Stored records
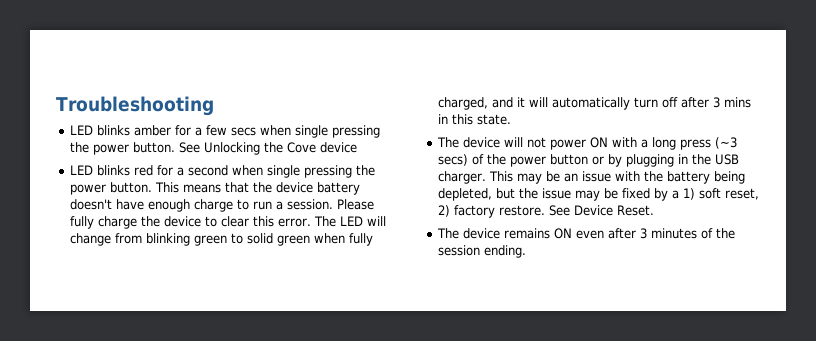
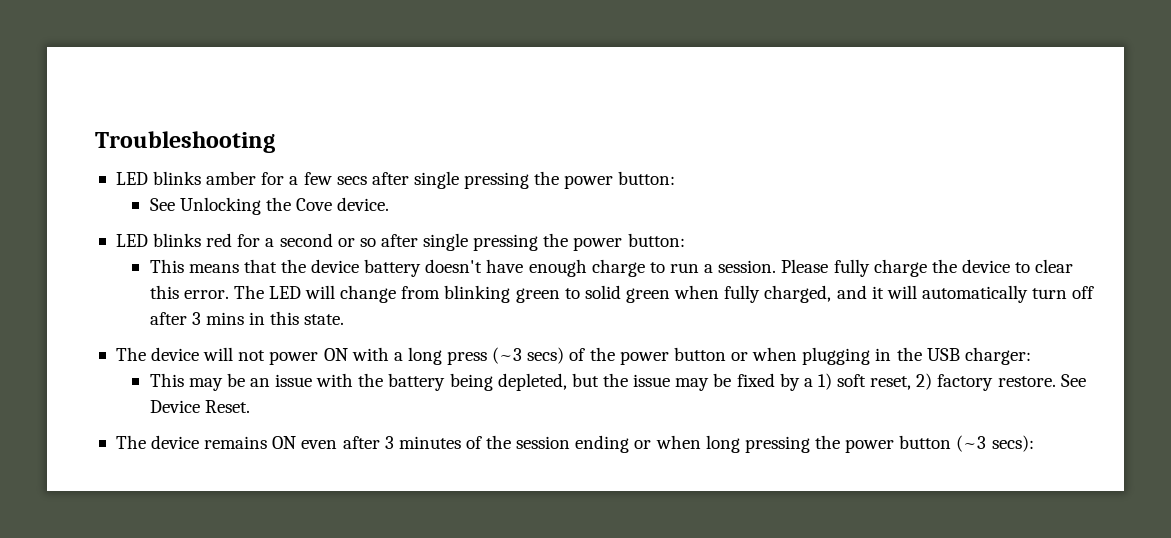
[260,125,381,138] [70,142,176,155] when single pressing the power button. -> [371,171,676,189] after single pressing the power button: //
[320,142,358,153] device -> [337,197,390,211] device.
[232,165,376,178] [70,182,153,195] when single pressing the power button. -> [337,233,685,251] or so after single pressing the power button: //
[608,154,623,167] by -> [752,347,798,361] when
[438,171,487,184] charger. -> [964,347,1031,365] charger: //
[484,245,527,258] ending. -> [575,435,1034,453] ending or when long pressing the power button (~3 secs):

ACTIVITY: Exactly the lines from the one containing "[608,154,623,167] by ->" to the last line of the entries above must be duplicated, with both of those lines included and nothing more.

EXPECTED OUTPUT:
[608,154,623,167] by -> [752,347,798,361] when
[438,171,487,184] charger. -> [964,347,1031,365] charger: //
[484,245,527,258] ending. -> [575,435,1034,453] ending or when long pressing the power button (~3 secs):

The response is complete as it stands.